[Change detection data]
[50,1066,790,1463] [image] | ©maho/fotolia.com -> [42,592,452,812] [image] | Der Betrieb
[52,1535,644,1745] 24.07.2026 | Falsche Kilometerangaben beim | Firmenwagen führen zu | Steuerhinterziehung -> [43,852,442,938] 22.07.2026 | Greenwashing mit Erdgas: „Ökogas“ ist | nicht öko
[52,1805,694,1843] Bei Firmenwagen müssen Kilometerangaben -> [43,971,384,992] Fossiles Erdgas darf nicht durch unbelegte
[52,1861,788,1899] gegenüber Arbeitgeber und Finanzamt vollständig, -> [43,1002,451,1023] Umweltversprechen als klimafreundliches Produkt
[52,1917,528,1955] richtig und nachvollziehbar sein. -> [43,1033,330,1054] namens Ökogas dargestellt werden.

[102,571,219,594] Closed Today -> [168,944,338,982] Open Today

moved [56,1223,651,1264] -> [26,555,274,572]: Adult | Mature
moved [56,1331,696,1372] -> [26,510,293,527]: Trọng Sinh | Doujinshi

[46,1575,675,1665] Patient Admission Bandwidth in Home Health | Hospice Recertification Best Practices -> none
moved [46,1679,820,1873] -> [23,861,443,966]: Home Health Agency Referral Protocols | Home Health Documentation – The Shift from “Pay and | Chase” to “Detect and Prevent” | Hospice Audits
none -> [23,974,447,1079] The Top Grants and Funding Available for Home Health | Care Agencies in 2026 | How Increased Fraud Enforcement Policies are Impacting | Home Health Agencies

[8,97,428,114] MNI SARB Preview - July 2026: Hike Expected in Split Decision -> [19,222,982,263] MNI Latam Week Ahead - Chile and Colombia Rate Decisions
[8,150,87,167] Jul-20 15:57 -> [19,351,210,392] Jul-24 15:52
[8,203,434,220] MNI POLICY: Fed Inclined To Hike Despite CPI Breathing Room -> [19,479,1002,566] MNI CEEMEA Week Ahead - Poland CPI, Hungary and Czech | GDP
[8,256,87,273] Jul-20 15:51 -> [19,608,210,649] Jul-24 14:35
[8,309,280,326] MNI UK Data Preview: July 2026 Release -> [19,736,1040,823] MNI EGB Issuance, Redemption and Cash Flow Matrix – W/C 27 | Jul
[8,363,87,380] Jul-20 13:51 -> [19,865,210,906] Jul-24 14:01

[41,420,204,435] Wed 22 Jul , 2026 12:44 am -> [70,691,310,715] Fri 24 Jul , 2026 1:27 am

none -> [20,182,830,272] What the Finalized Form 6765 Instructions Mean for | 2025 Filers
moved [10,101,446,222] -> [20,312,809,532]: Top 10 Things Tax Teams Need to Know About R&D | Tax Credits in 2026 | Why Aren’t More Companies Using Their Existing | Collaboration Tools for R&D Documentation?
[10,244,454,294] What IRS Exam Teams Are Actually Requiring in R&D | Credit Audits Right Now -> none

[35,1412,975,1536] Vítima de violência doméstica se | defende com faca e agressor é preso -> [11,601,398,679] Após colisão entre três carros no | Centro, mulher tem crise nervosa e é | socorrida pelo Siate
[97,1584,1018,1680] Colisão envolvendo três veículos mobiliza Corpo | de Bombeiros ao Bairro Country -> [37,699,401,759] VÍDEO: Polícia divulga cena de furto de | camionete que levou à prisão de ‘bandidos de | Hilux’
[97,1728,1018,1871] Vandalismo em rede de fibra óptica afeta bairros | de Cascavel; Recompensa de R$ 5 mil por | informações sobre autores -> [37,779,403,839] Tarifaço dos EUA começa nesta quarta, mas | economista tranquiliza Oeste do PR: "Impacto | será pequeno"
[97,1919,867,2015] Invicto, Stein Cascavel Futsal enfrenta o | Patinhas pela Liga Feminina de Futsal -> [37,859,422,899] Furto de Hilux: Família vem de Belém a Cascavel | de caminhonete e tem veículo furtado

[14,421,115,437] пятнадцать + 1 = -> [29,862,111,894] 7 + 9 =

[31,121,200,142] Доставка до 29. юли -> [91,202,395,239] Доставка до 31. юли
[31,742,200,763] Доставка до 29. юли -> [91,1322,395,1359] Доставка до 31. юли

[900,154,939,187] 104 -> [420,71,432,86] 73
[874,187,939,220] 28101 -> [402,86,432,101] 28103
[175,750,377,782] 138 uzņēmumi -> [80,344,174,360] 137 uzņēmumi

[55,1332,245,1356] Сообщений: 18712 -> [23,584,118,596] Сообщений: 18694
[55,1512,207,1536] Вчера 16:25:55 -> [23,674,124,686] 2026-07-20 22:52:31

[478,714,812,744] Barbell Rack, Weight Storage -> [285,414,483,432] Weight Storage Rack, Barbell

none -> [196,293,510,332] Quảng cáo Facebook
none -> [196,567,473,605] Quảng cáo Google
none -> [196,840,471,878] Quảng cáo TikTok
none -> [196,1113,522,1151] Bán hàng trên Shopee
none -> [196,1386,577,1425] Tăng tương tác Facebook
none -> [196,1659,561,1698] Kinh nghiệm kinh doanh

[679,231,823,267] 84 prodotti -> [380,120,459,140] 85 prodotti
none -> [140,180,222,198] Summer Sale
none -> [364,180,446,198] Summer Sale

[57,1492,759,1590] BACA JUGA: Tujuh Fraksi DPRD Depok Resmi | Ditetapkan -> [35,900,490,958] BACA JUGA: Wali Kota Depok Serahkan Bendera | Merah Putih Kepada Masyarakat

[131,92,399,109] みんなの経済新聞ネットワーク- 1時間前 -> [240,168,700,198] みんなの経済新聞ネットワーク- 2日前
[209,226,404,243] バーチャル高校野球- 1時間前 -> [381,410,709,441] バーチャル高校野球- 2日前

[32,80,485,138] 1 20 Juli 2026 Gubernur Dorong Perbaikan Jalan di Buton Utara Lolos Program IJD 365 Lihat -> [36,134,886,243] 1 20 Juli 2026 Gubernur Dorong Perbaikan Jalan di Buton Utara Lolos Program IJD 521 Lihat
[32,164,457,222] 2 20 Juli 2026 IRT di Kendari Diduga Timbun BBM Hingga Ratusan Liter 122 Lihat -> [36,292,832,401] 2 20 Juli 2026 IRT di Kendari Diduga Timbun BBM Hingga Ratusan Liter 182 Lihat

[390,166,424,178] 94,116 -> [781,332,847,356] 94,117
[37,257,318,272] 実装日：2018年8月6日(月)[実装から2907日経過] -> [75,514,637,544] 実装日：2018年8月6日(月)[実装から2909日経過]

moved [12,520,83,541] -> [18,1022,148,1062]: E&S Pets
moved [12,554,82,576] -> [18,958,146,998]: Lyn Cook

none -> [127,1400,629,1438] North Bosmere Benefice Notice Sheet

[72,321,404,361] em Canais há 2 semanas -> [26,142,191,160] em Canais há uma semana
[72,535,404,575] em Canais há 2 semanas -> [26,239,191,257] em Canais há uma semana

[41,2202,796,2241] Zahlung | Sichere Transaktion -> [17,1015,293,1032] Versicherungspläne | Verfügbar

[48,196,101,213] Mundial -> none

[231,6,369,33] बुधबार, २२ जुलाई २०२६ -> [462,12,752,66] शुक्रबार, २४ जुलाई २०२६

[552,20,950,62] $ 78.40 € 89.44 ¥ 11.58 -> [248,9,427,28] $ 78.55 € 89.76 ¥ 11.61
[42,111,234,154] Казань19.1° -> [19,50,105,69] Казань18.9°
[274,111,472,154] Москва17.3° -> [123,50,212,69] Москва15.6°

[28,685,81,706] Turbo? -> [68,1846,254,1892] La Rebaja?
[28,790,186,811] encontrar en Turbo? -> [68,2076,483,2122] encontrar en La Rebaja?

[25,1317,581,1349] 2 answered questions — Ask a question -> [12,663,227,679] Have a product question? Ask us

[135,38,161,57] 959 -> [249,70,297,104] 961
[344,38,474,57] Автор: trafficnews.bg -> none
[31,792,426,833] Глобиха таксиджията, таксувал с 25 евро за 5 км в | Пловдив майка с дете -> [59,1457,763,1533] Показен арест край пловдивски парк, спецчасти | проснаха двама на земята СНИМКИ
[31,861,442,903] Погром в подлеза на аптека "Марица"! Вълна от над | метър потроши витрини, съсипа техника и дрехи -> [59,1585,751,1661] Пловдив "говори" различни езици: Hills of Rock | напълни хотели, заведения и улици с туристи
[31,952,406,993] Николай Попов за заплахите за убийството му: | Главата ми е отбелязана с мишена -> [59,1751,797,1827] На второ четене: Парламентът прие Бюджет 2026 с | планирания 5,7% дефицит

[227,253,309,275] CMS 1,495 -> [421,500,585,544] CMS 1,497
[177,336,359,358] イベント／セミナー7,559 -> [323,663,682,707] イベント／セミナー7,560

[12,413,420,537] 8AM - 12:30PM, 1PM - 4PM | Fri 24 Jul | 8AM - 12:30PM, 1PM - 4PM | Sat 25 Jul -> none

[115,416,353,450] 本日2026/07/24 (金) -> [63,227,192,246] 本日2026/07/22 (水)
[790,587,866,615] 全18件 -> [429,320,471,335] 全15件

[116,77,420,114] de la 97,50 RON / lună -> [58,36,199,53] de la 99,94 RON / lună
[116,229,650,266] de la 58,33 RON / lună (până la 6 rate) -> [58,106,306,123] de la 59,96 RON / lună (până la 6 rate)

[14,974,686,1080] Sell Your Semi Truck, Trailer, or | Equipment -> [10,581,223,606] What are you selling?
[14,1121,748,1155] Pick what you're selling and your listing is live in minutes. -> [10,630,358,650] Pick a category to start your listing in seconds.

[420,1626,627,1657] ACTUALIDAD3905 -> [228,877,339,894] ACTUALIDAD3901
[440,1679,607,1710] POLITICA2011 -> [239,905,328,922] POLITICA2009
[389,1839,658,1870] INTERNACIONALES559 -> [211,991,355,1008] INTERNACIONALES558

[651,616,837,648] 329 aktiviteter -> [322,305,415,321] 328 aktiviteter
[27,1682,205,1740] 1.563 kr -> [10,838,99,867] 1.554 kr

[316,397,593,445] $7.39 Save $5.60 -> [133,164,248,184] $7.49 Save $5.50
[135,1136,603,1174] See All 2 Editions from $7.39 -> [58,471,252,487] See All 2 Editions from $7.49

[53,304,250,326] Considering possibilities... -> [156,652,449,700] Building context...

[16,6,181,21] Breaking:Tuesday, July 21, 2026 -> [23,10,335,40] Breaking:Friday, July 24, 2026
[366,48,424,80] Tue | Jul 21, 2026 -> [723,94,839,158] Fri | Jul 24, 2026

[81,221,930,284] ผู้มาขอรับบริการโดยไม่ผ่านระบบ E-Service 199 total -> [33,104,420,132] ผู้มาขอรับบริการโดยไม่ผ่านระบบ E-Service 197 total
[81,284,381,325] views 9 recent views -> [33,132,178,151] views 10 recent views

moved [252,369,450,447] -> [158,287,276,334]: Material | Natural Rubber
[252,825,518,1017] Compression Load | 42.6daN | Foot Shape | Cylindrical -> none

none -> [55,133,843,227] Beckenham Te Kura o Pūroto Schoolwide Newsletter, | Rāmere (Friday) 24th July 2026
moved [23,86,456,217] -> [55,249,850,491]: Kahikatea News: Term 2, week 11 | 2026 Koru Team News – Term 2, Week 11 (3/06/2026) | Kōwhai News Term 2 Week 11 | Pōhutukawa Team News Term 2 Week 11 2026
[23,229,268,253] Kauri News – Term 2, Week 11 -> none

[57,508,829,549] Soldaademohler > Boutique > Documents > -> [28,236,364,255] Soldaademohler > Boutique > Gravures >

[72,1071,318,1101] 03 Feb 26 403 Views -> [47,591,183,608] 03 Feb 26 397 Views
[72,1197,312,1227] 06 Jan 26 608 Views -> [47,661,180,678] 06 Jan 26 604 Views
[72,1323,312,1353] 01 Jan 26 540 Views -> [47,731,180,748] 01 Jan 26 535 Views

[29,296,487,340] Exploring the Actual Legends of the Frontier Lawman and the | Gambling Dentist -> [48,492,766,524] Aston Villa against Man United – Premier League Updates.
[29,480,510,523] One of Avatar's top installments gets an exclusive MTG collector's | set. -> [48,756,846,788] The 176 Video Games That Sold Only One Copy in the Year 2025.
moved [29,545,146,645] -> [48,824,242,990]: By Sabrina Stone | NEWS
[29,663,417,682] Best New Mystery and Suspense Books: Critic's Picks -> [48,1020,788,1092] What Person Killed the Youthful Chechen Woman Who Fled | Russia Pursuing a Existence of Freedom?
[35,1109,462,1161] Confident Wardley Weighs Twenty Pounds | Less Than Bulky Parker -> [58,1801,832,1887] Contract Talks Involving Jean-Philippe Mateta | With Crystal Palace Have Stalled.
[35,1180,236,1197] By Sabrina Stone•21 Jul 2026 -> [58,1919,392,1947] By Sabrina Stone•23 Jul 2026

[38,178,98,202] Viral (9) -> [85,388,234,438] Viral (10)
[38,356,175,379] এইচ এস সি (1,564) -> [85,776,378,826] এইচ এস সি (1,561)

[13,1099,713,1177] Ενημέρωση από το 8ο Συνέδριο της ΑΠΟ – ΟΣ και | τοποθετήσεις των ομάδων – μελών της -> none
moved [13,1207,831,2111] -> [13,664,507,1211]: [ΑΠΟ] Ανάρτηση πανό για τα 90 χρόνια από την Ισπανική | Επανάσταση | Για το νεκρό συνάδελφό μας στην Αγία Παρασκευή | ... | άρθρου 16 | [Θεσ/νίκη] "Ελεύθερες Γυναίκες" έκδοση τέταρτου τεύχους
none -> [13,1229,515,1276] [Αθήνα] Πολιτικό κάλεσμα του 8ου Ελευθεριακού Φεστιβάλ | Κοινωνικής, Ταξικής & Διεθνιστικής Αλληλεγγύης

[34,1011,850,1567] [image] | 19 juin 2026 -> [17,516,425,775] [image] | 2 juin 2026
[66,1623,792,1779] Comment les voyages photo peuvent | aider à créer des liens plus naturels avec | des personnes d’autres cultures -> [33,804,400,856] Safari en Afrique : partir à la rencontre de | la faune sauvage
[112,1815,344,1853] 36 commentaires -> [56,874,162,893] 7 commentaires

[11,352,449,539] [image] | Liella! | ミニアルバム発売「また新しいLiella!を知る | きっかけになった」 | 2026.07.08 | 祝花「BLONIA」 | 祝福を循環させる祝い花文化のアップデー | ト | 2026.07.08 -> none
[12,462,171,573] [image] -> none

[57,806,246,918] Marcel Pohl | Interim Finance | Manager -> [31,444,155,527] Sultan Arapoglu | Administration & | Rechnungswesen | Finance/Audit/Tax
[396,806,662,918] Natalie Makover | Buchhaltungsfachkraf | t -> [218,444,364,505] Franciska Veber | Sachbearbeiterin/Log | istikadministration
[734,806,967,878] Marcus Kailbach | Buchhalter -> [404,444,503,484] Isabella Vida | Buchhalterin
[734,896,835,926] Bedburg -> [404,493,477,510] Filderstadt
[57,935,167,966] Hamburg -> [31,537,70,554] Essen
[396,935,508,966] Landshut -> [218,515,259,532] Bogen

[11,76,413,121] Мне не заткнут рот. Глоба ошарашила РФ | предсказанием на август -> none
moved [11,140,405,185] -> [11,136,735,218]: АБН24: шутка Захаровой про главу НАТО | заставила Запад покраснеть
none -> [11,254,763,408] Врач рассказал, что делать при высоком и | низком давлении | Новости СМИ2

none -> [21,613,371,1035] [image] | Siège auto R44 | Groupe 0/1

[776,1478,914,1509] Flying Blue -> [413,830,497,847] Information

What this task involves: From the records above, copy only the lines starting with the line that holds "[135,1136,603,1174] See All" and going on through the line that holds "[81,284,381,325] views 9", exactly as written.

Solution for this exercise:
[135,1136,603,1174] See All 2 Editions from $7.39 -> [58,471,252,487] See All 2 Editions from $7.49

[53,304,250,326] Considering possibilities... -> [156,652,449,700] Building context...

[16,6,181,21] Breaking:Tuesday, July 21, 2026 -> [23,10,335,40] Breaking:Friday, July 24, 2026
[366,48,424,80] Tue | Jul 21, 2026 -> [723,94,839,158] Fri | Jul 24, 2026

[81,221,930,284] ผู้มาขอรับบริการโดยไม่ผ่านระบบ E-Service 199 total -> [33,104,420,132] ผู้มาขอรับบริการโดยไม่ผ่านระบบ E-Service 197 total
[81,284,381,325] views 9 recent views -> [33,132,178,151] views 10 recent views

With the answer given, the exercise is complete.